Exercise prompt:
In the data below, count how many lines contain "category" and give that number by itself.

****************************************

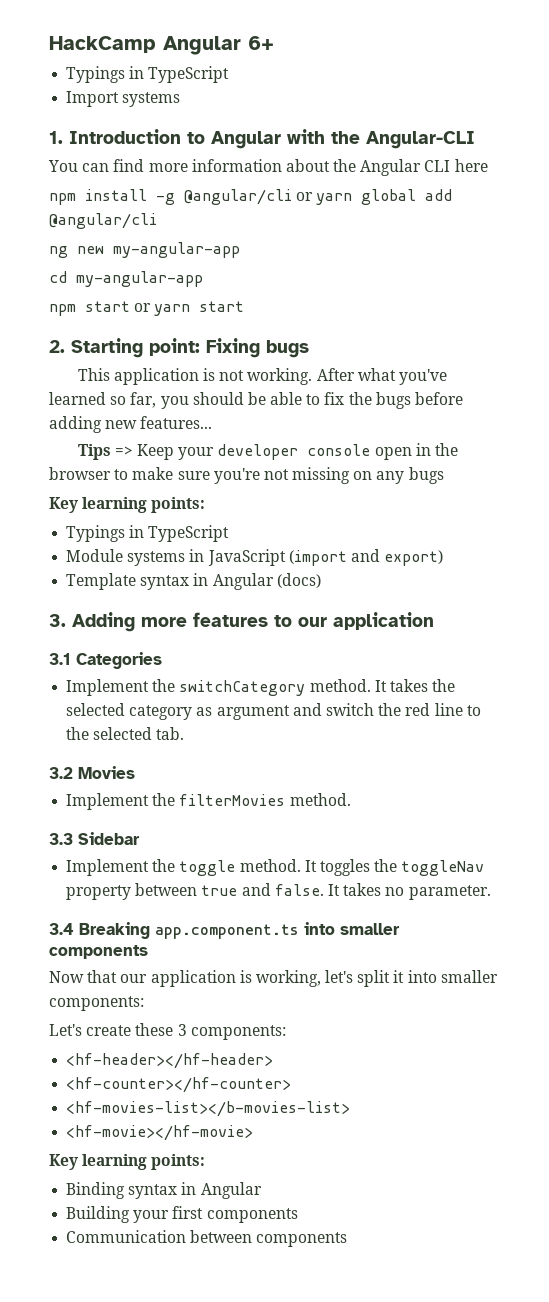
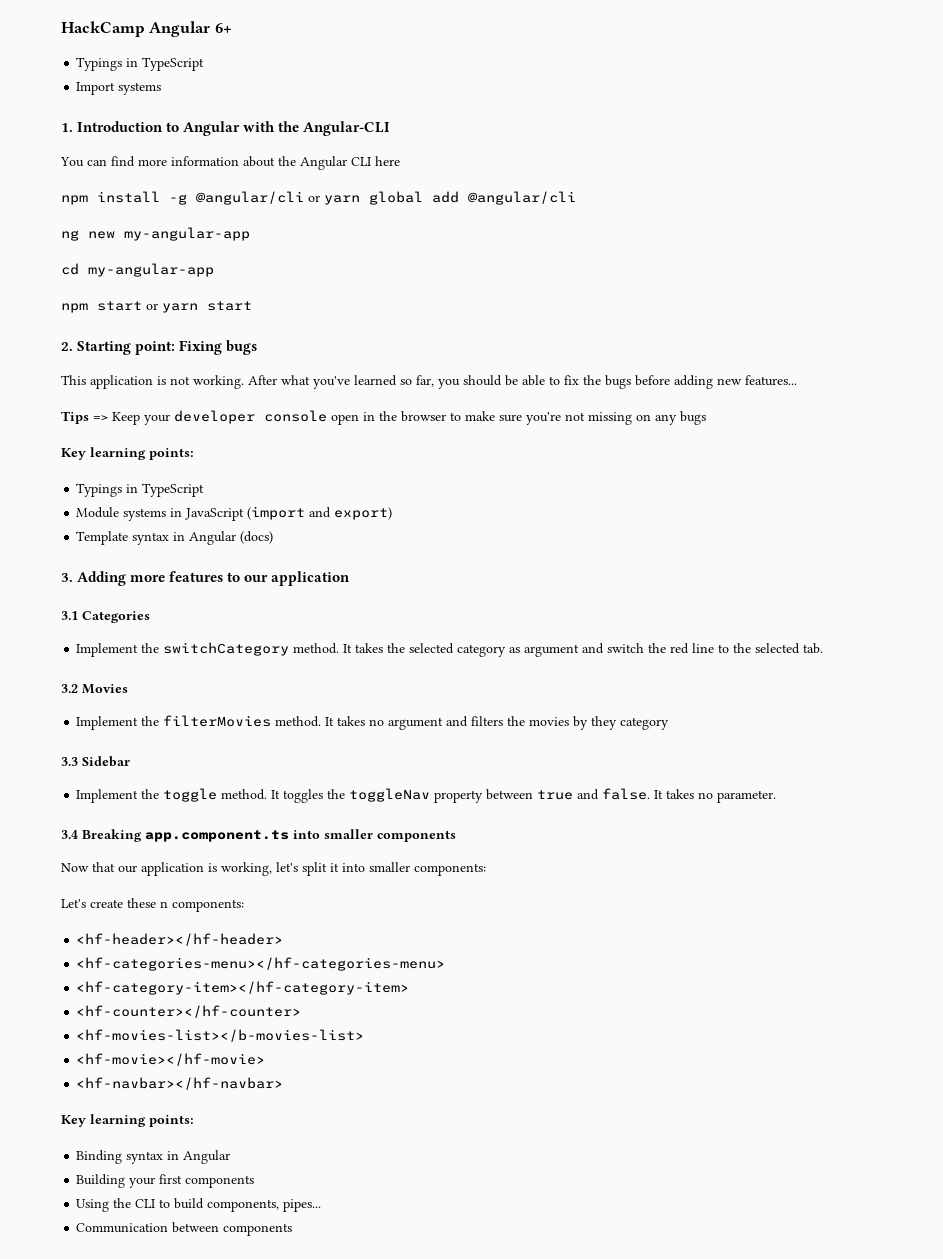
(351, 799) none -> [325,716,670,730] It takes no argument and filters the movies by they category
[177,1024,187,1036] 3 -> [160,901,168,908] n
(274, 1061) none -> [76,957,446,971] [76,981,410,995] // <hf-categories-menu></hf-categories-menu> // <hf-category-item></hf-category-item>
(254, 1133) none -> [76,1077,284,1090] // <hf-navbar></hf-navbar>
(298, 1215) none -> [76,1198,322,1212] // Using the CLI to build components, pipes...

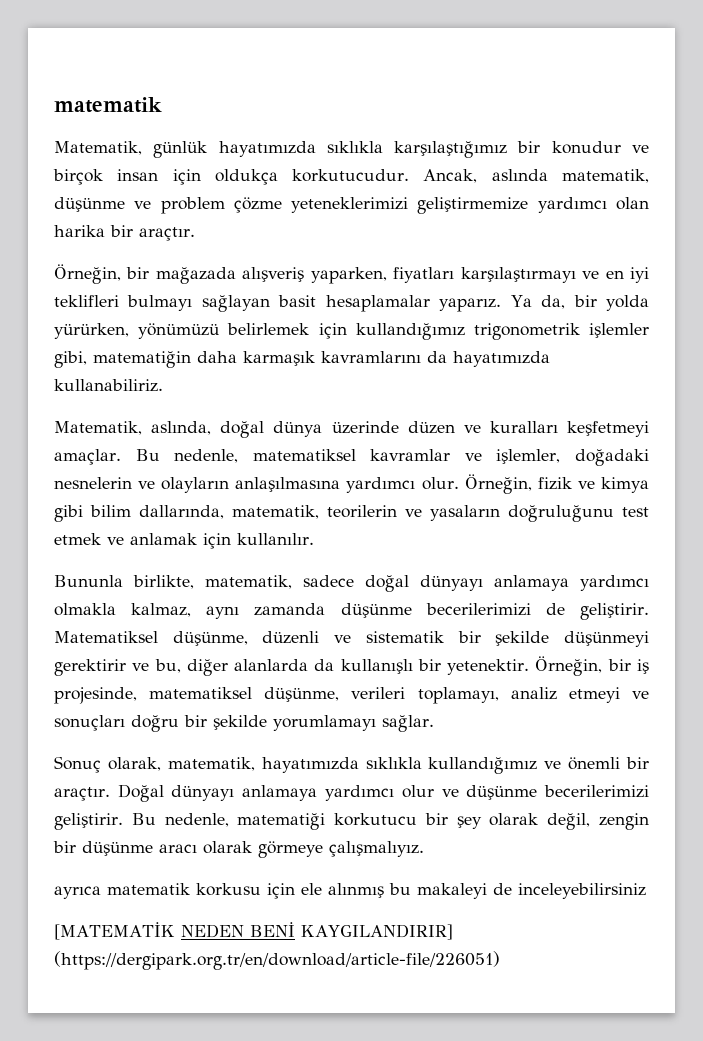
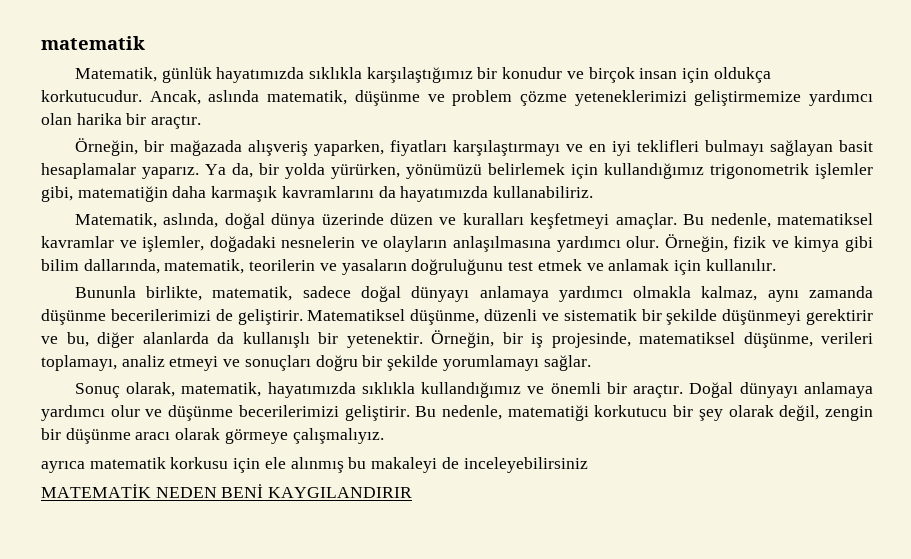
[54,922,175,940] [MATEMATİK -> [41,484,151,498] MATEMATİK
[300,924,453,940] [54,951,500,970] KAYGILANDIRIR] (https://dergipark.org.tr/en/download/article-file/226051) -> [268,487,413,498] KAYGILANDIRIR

****************************************

Expected output:
2